Três jovens moçambicanos   estão  em Lagos- Nigéria, onde  participam em uma formação sobre Empreededorismo.  São eles Andreia Denise Abreu, Vicente Matsinhe, e Haider Weng.

Os moçambicanos foram apurados de um conjunto de 20.000 (vinte mil empreendedores), concorrentes, em representação de cinquenta e dois países africanos.

Destinado a países africanos, o concurso vai seleccionar anualmente, durante dez anos, 1000  jovens empreendedores africanos para beneficiarem de formação e financiamento dos seus projectos.

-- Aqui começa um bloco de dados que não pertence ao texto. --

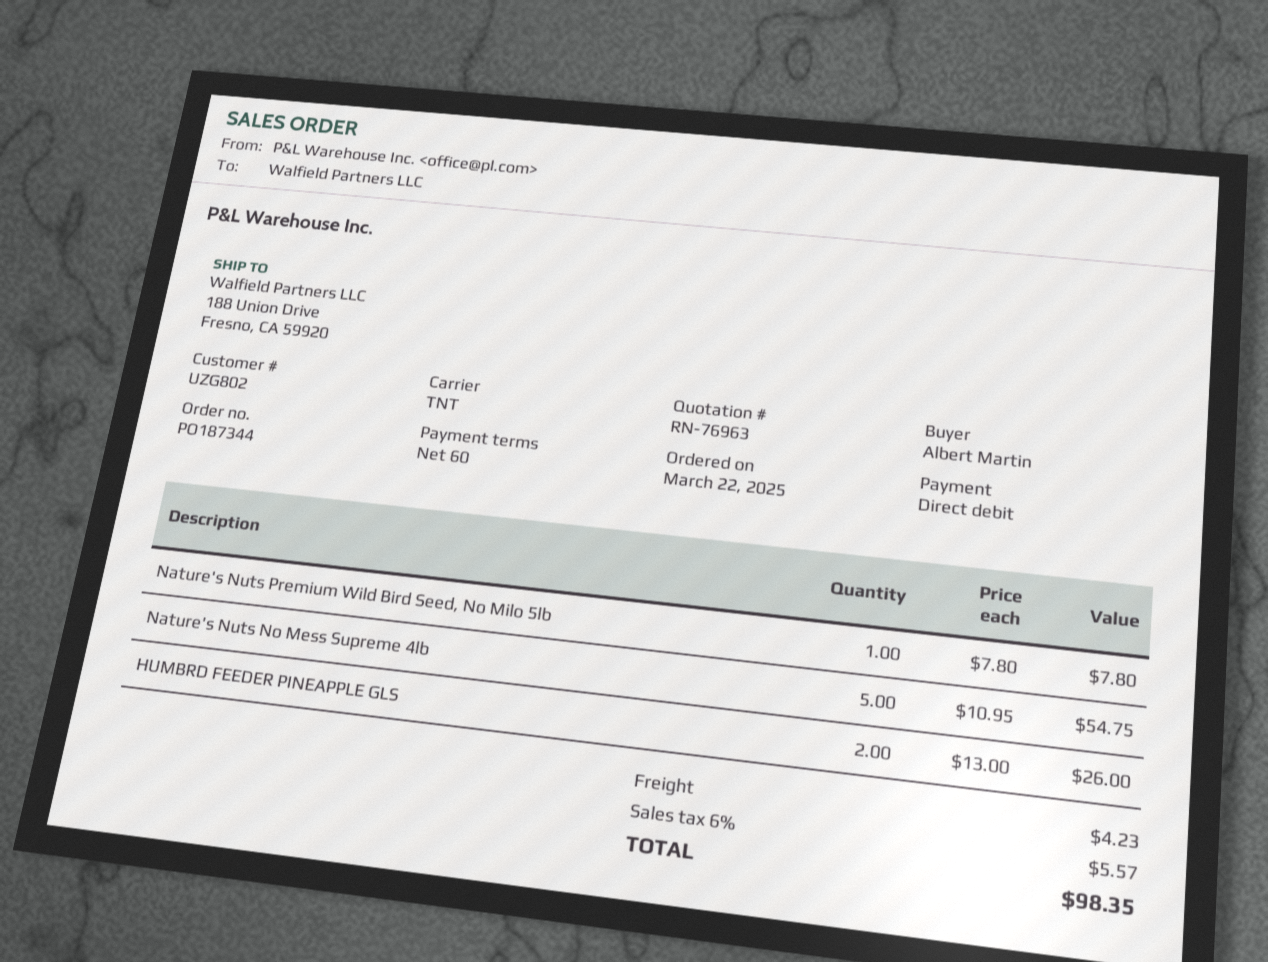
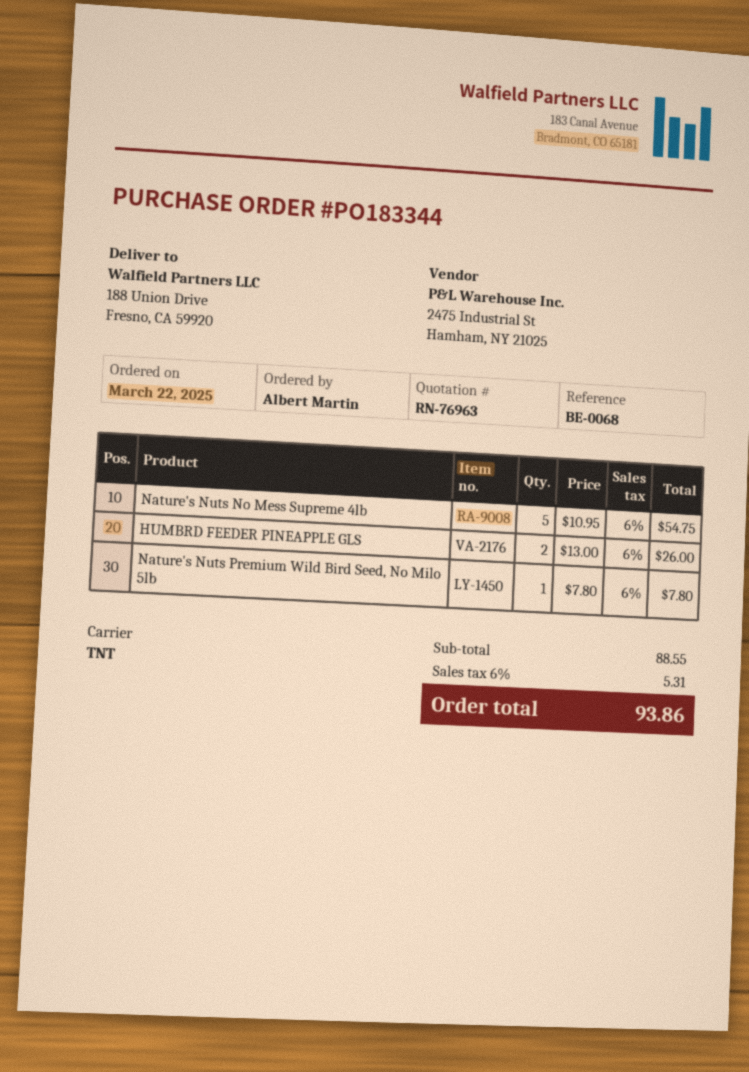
order number: PO187344 -> PO183344
shipping: 4.23 -> none
tax: 6% = 5.57 -> 6% = 5.31
total: 98.35 -> 93.86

O dinheiro, cem milhões de dólares americanos, é disponibilizado pela Fundação Tony Elumelu para o projecto de dez anos denominado TEEP – Programa de Empreendedores Tony Elumelu. Ao longo dos dez anos serão formados e financiados dez mil empreendedores africanos.

A selecção desses mil empresários aproxima-nos do nosso objectivo final  para conduzir a transformação económica e social da África a partir de dentro e de intensificar radicalmente a criação de emprego em África. Embora eu nunca tenha conhecido  ou falado com qualquer um dos vencedores, estou confiante de que, devido ao processo de critérios rigorosos de selecção, esses empreendedores são a esperança da África para o futuro. Vou continuar a investir  a minha experiência, tempo, influência e recursos para vê-los a ter sucesso. Estou a embarcar nesta viagem com esses empreendedores esperançoso e inspirado”, afirma o Milionário nigeriano Tony Elumelu que é igualmente accionista do banco UBA.

EMPREENDEDORES ESPERANÇADOS

ESTOU A FAZER O QUE O MEU PAI GOSTAVA

– Haider Weng, 28 anos

Haiderestá a desenvolver um projecto de plantas medicinais. “Estou muito feliz por ter sido seleccionado. O meu projecto tem a ver com algo que meu pai gostava. Agricultura. É um sistema de processamento de plantas medicinais, caso da Moringa que é uma planta útil para saúde.

Mesmo consciente do consumo da Moringa pela sociedade moçambicana, Haider pretende criar rótulos e outra forma de conservação do produto.“Portanto, a Moringa em forma de Xarope, misturada no Trigo e em outros vários alimentos. Eu ví o concurso TTEP através do email de um amigo jornalista e concorri”.

QUERO PRODUZIR TRÊS TIPOS DE MORANDO

– Andreia Denise Abreu, 32 anos

Andreia é uma jovem que aposta na agricultura, área que pretende dar seguimento e exportar os produtos quu irão resultar do seu trabalho.

Não trabalho, presentemente estou focada no meu projecto que é de produção de cereais, na especialidade de Morango. Estou a desenvolver a técnica para produzir três tipos de Morango”

Andreia afirma que a sua aposta centra-se no facto de Morango ser útil para a saúde.“Como sabem, Morango é muito bom como Fitoterapêutico e é anti-oxidante. Tenho espaço de quase seis hectares, cedido por um amigo. Vou fazer a produção por terra e a hidropônica (estufa). Ví o concurso através do jornal notícias”.

ESTOU A TRABALHAR EM COMUNICAÇÃO UNIFICADA

– Vicente Matsinhe, 38 anos

Vicente apaixonou-se pela Informática na CIUEM- Centro de Informática da Universidade Eduardo Mondlane. Um dos impulsionadores para essa paixão foi o professor Américo Muchanga. Desde então, não mais parou.

Ví o concurso através das redes sociais, concretamente o Linkedin. Antigamente eu trabalhava numa firma. Depois comecei a desenvolver o meu próprio projecto que é a comunicação unificada. É um sistema que permite capitalizar a comunicação, por exemplo dentro de uma instituição poupamos muito no que concerne ao investimento em muito material tecnológico, pois usamos uma plataforma unificada”.

Em relação ao concurso, Vicente afirma: “Tenho a dizer que estou feliz por ter sido seleccionado depois de doze semanas de interacção no grupo do concurso”.